I just brought home a barn fresh '66 Yamaha YL1, aka Twin Jet 100. It's a 100cc, 2-stroke twin cylinder. I can't find my camera at the moment so I can't post a picture. Anyway, the speedometer has a little legend that says "60mph=2240rpm". How can this be? This seems to be impossibly tall gearing for a little, tiny, 2-stroker. For example, my '72 Yamaha R5 (350cc 2-stroke twin) is turning about 5,000rpm at 60. My CB350 is turning 6,000. Hell, my 125hp FJ1100 is turning about 4,000 at 60. I can't imagine how this little bike has enough juice to move the bike that fast at that low RPM. If you were to ask me how fast I would guess a 100cc 2-stroke would be spinning at 60mph, I'd say about 8,000. Not 2,240. Not that it would do it, of course, but that would put the theoretical, geared, top speed of the YL1 somewhere in the neighborhood of 240mph.

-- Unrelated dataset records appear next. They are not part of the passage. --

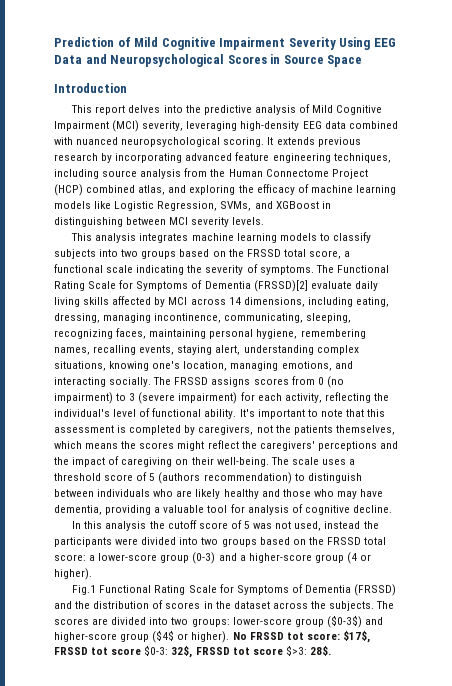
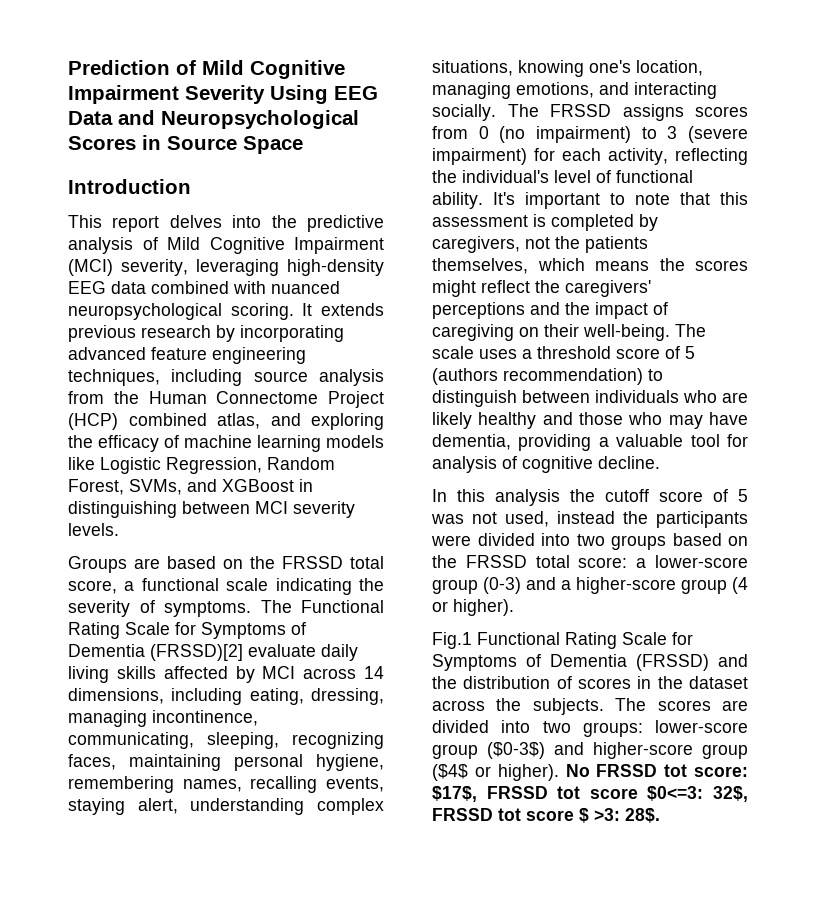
- It extends previous research by incorporating advanced feature engineering techniques, including source analysis from the Human Connectome Project (HCP) combined atlas, and exploring the efficacy of machine learning models like Logistic Regression, SVMs, and XGBoost in distinguishing between MCI severity levels.
+ It extends previous research by incorporating advanced feature engineering techniques, including source analysis from the Human Connectome Project (HCP) combined atlas, and exploring the efficacy of machine learning models like Logistic Regression, Random Forest, SVMs, and XGBoost in distinguishing between MCI severity levels.
- This analysis integrates machine learning models to classify subjects into two groups based on the FRSSD total score, a functional scale indicating the severity of symptoms.
+ Groups are based on the FRSSD total score, a functional scale indicating the severity of symptoms.
- No FRSSD tot score: $17$, FRSSD tot score $0-3: 32$, FRSSD tot score $>3: 28$.
+ No FRSSD tot score: $17$, FRSSD tot score $0<=3: 32$, FRSSD tot score $ >3: 28$.

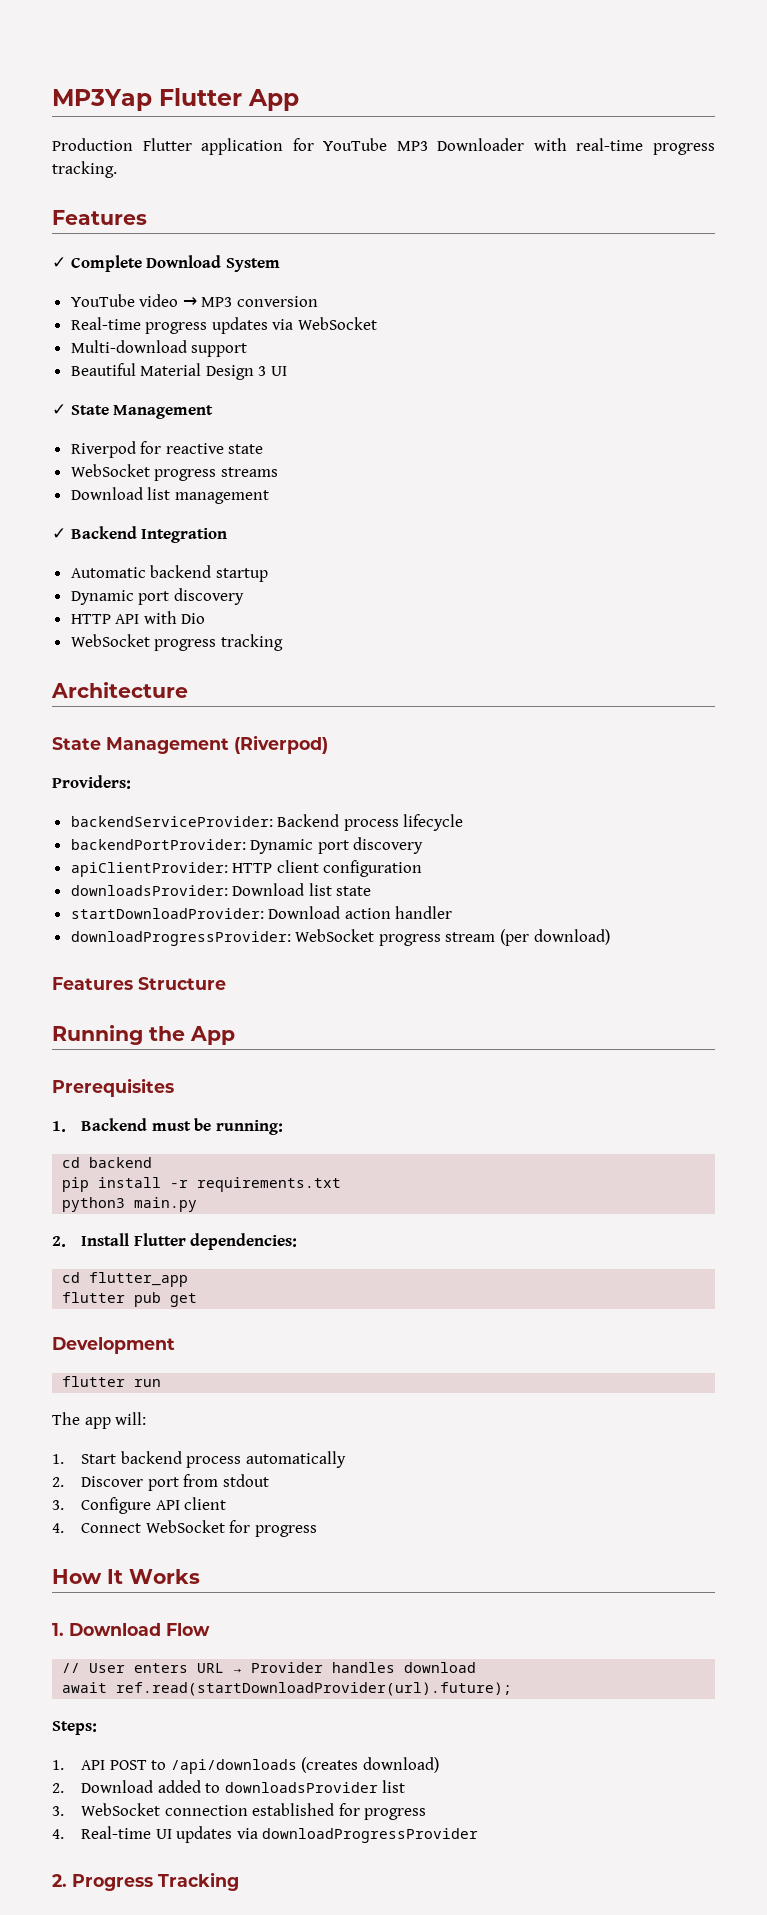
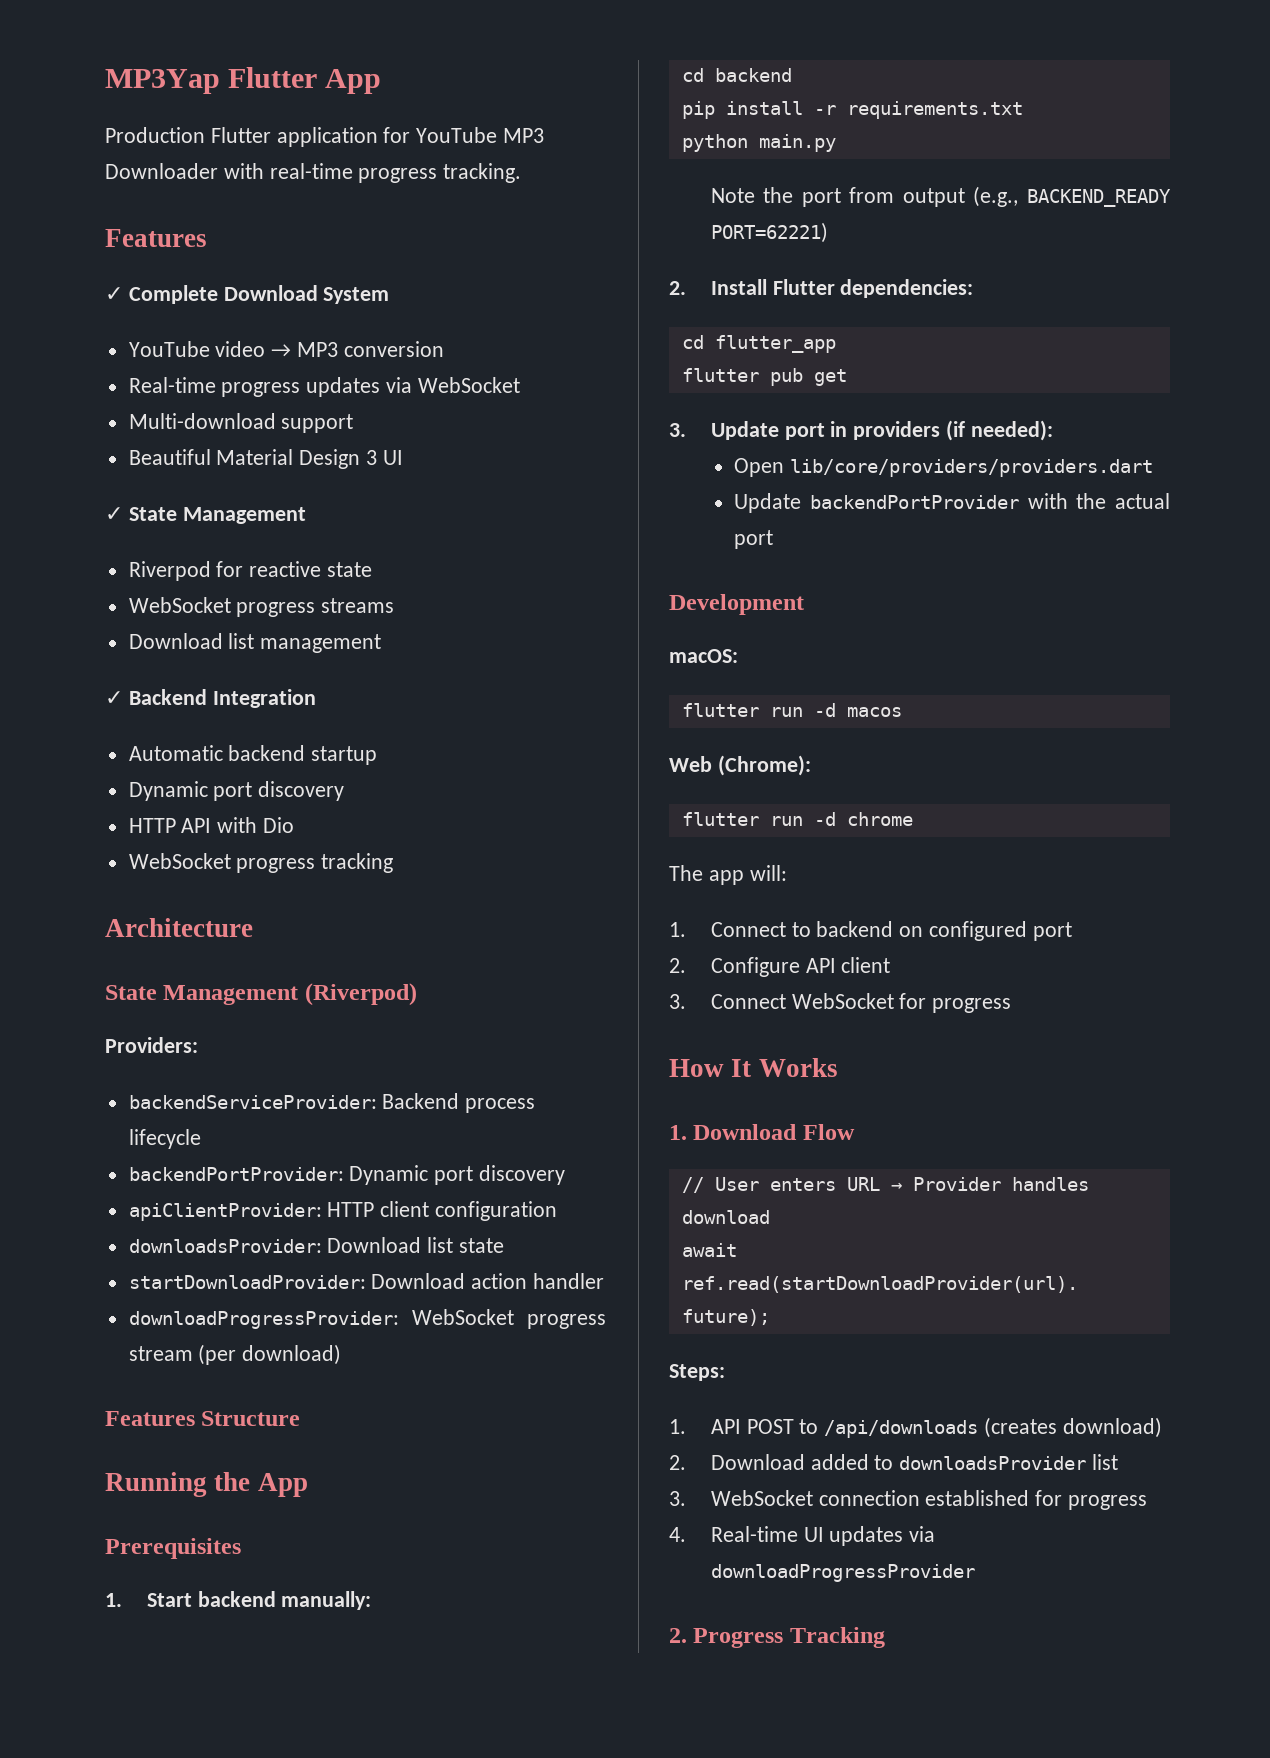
- 1. Backend must be running:
+ 1. Start backend manually:
- python3 main.py
+ python main.py
+ Note the port from output (e.g., BACKEND_READY PORT=62221)
+ 3. Update port in providers (if needed):
+ Open lib/core/providers/providers.dart
+ Update backendPortProvider with the actual port
- flutter run
+ macOS:
+ flutter run -d macos
+ Web (Chrome):
+ flutter run -d chrome
  The app will:
- 1. Start backend process automatically
- 2. Discover port from stdout
- 3. Configure API client
+ 1. Connect to backend on configured port
+ 2. Configure API client
- 4. Connect WebSocket for progress
+ 3. Connect WebSocket for progress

yes, this is for calibration of the speedo and has nothing to do the the engine RPM in top gear at 60 mph.. I'm not sure a Twin Jet 100 can make much over 60 mph as it is.
Alright. That makes sense. I've just never seen anything like that on a speedometer before, and I've looked at a lot of them. I was having a really hard time believing that it was the engine RPM. Thanks.

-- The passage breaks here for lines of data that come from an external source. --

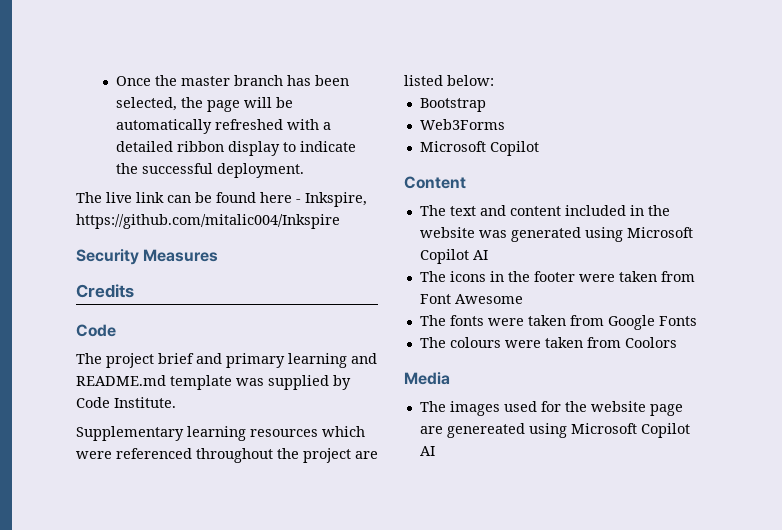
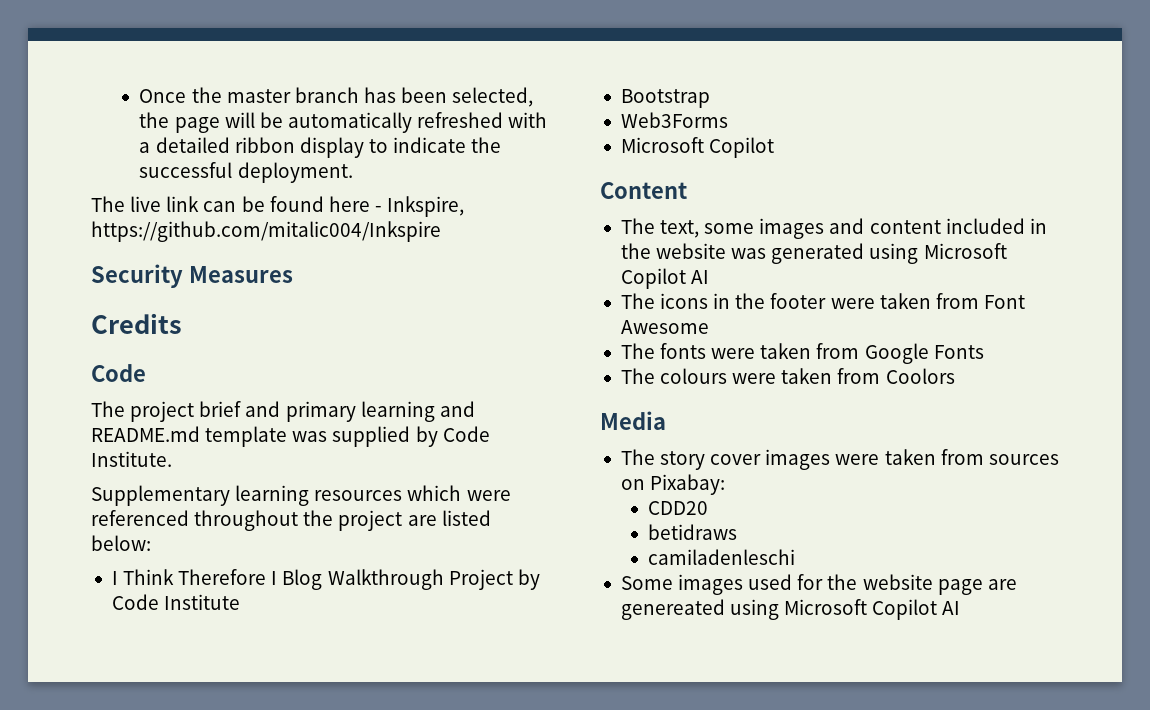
+ I Think Therefore I Blog Walkthrough Project by Code Institute
- The text and content included in the website was generated using Microsoft Copilot AI
+ The text, some images and content included in the website was generated using Microsoft Copilot AI
- The images used for the website page are genereated using Microsoft Copilot AI
+ The story cover images were taken from sources on Pixabay:
+ CDD20
+ betidraws
+ camiladenleschi
+ Some images used for the website page are genereated using Microsoft Copilot AI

My single cyl. version won't (wouldn't) hit 50, and it was SCREAMING to even do that. Hoping my pipe and a few other changes will fix that, if I ever get it done. Love to see a pic, the twinjets sure are good looking bikes!
Speedo drive wheel rpm (usually front wheel on these 60s Jappas). Even Honda 90 speedos of the time had the same. Any reasonable Twinjet back in its day would just hit 70mph.
Just for the heck of it here's a YL1 that I would like to buy from a friend but it's been promised to someone else Maybe someday I can sweet-talk it away from her. Looks like it would e a fun project and I have a minor life goal of someday owning a 2-stroke street bike. If you look closely you can see the text the OP is refering to. And here's some ad pics I've found aournd the interwebs..
I'm sure with a GYT kit, and some love and a light rider the TwinJet could just make 70, but my experience with one was it was hard pressed to hold 60 in stock trim. Sure sounded like it was going fast though.
First and fastest 100cc twin. One of the guys had this exact bike when I was in high school in the sixties. He was well over 6ft tall and basically sat at the rear of the seat. He flogged the daylights out of this bike. Always doing wheelies on the 1-2 shift with the engine screaming. Went pretty good for a 100.
Awesome find. A couple years ago I too had the urge for a 2 smoke street bike. Looked long and hard and ended up with a sweet Suzuki GT550 triple. Listening to that engine idle has to be one of the top 5 sounds of all time!..
In Brisbane, Australia. The 1967, 4 speed, YL1 100 twin sold for $386 + reg. ( $13.60 first yr) the 5 speed of '68 sold for $410 + reg. Fantastic little bikes for their time. I tried to race this one ( motor) on the dirt in '68, without success.
When the baffles plugged up on my 76 GT550 I wrapped the baffles in steel wool because it was cheap and easy to replace. I was getting ready to leave work one day and one of my least favourite customers came in; a real know-it-all jerk and he commented on my bikes 'tough idle'. I told him it had a hot cam and he didn't know the difference. LOL I put 21000 miles on that bike and once I figured out to put unleaded in it instead of leaded regular and used GM points grease to make the points last the bike was completely trouble free. It is the one bike I wish I could have kept.
I tried the steel wool once... Worked great. 'Till it caught on fire. Exhaust pipe turned all blue, spit a bunch of flaming steel wool out and we (a bunch of doofy 15 year olds) were trying to stomp it out. As I recall, it ruined a fairly good pair of shoes. :huh
You need to Google Van Tach Yamaha. THey made frame kits and performance parts for a lot of the 100cc size engines of the day. I recall the Yamaha twin in a Van Tech frame with the GYT kit and high scrambler pipes was a real screamer. THey also made a road racer version.
Hi Ian, ive stumbled across this post looking for parts. Ive acquired a 1968 yl1 and wpuld like to restore it. Do you still have the engine or other parts?
I had a Black one like in the above photos. A couple of friends had them also we thought we was road Racers...lol.